> **Exercise data**:
================================
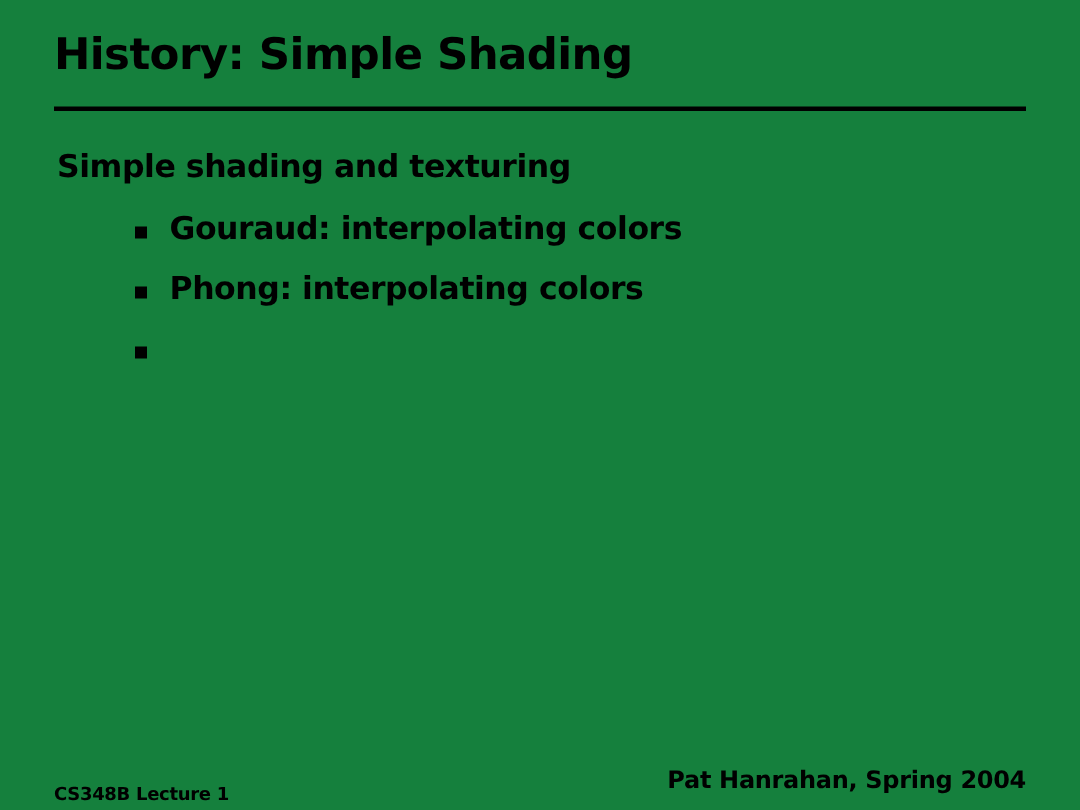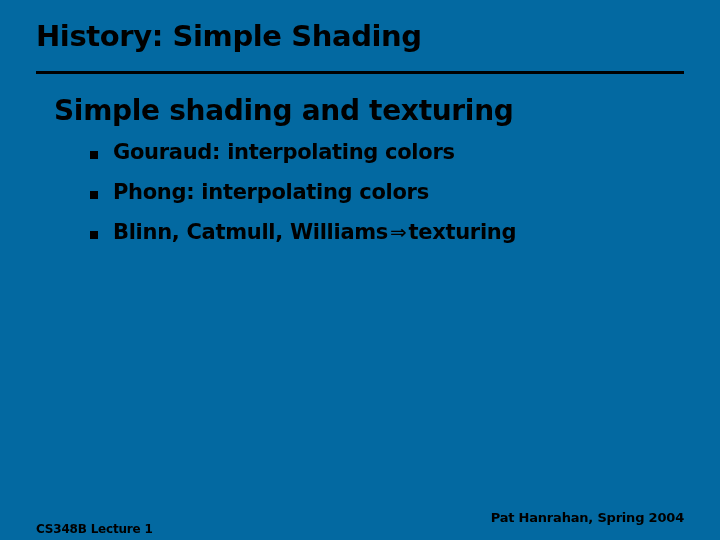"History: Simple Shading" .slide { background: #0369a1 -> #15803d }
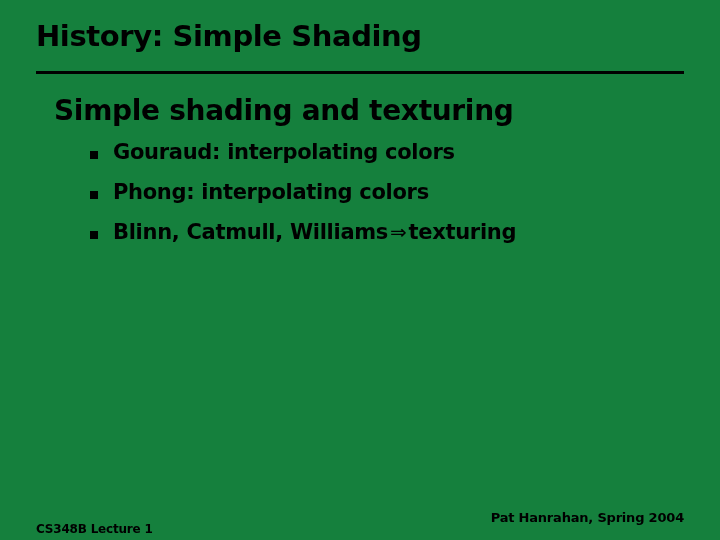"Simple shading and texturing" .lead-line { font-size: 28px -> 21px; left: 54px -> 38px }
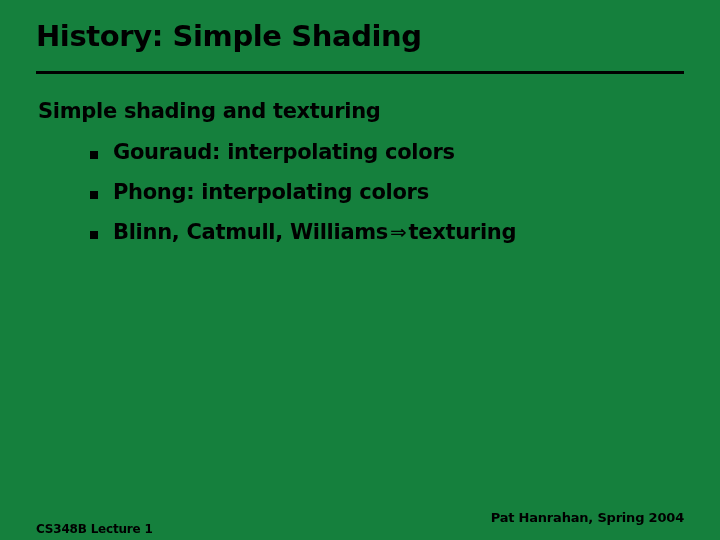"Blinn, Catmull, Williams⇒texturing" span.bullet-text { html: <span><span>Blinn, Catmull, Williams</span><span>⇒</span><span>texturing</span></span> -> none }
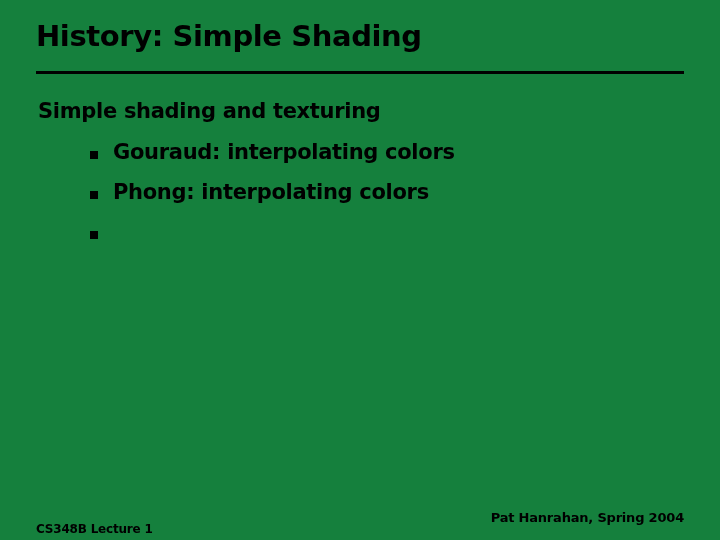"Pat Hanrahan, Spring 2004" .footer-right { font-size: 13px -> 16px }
================================
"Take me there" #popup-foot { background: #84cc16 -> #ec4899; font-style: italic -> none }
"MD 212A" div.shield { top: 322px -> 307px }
================================
> **Goal of the exercise**: Since the pictures are not part of the copy, please transcribe only the lines above from the one with "background: #0369a1 ->" through the one with "font-size: 13px ->", exactly and with both ends.

> **Result**:
"History: Simple Shading" .slide { background: #0369a1 -> #15803d }
"Simple shading and texturing" .lead-line { font-size: 28px -> 21px; left: 54px -> 38px }
"Blinn, Catmull, Williams⇒texturing" span.bullet-text { html: <span><span>Blinn, Catmull, Williams</span><span>⇒</span><span>texturing</span></span> -> none }
"Pat Hanrahan, Spring 2004" .footer-right { font-size: 13px -> 16px }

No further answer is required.